**WORK ITEM:**
Restate word for word the span that opens with the line containing "subtotal: 22711.79 -> 16938.85" and closes with the final line of the data; give only those lines.

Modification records

_ _ _ _

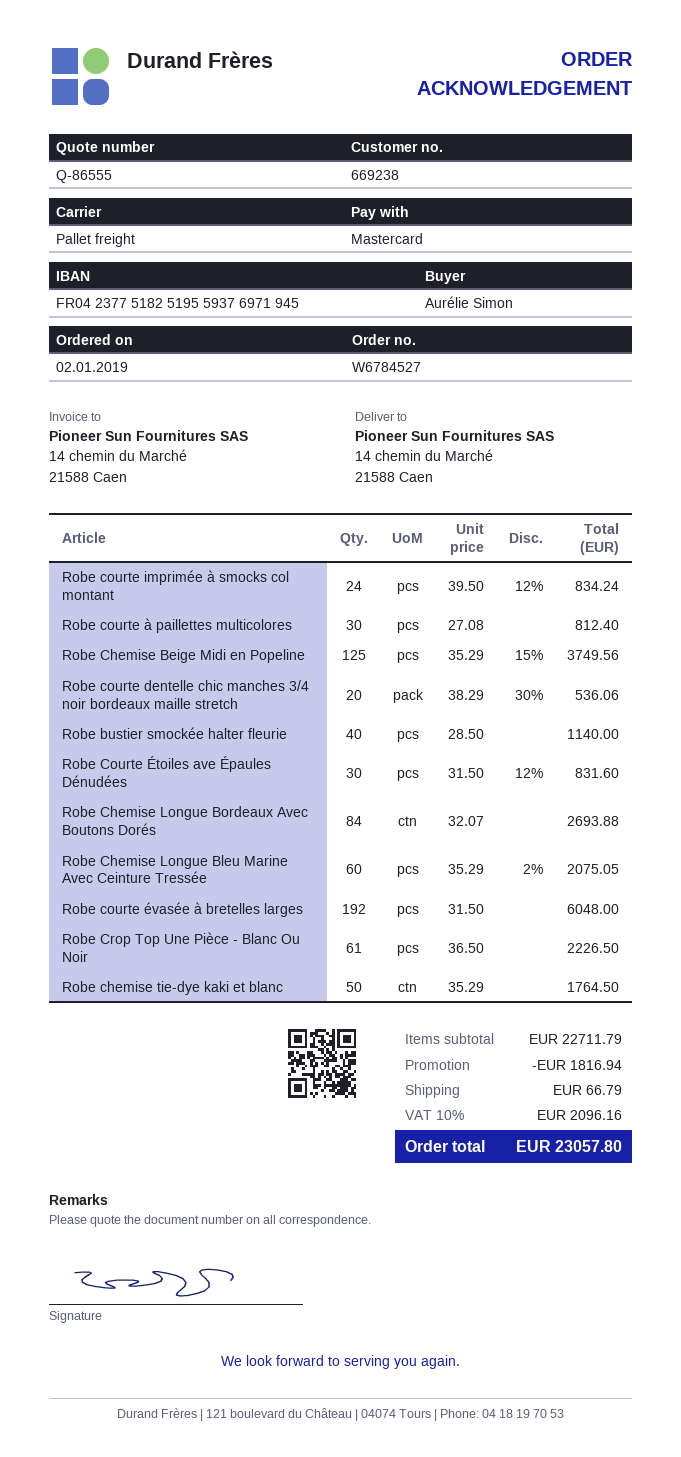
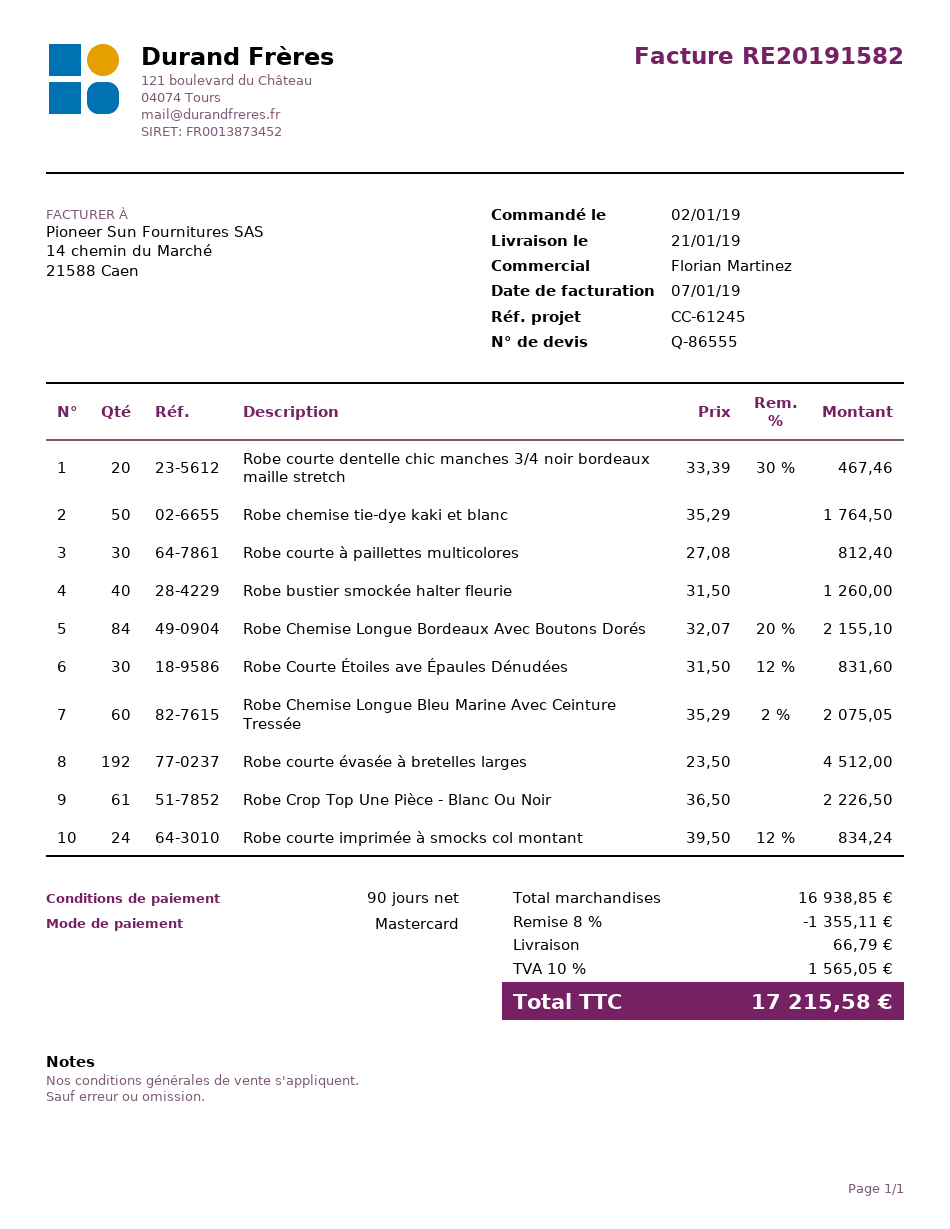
Robe Chemise Beige Midi en Popeline: 125 x 35.29 - 15% = 3749.56 -> none
Robe courte dentelle chic manches 3/4 noir bordeaux maille stretch: 20 x 38.29 - 30% = 536.06 -> 20 x 33.39 - 30% = 467.46
Robe bustier smockée halter fleurie: 40 x 28.50 = 1140.00 -> 40 x 31.50 = 1260.00
Robe Chemise Longue Bordeaux Avec Boutons Dorés: 84 x 32.07 = 2693.88 -> 84 x 32.07 - 20% = 2155.10
Robe courte évasée à bretelles larges: 192 x 31.50 = 6048.00 -> 192 x 23.50 = 4512.00
subtotal: 22711.79 -> 16938.85
discount: 1816.94 -> 1355.11
tax: 10% = 2096.16 -> 10% = 1565.05
total: 23057.80 -> 17215.58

_ _ _ _

**RESULT:**
subtotal: 22711.79 -> 16938.85
discount: 1816.94 -> 1355.11
tax: 10% = 2096.16 -> 10% = 1565.05
total: 23057.80 -> 17215.58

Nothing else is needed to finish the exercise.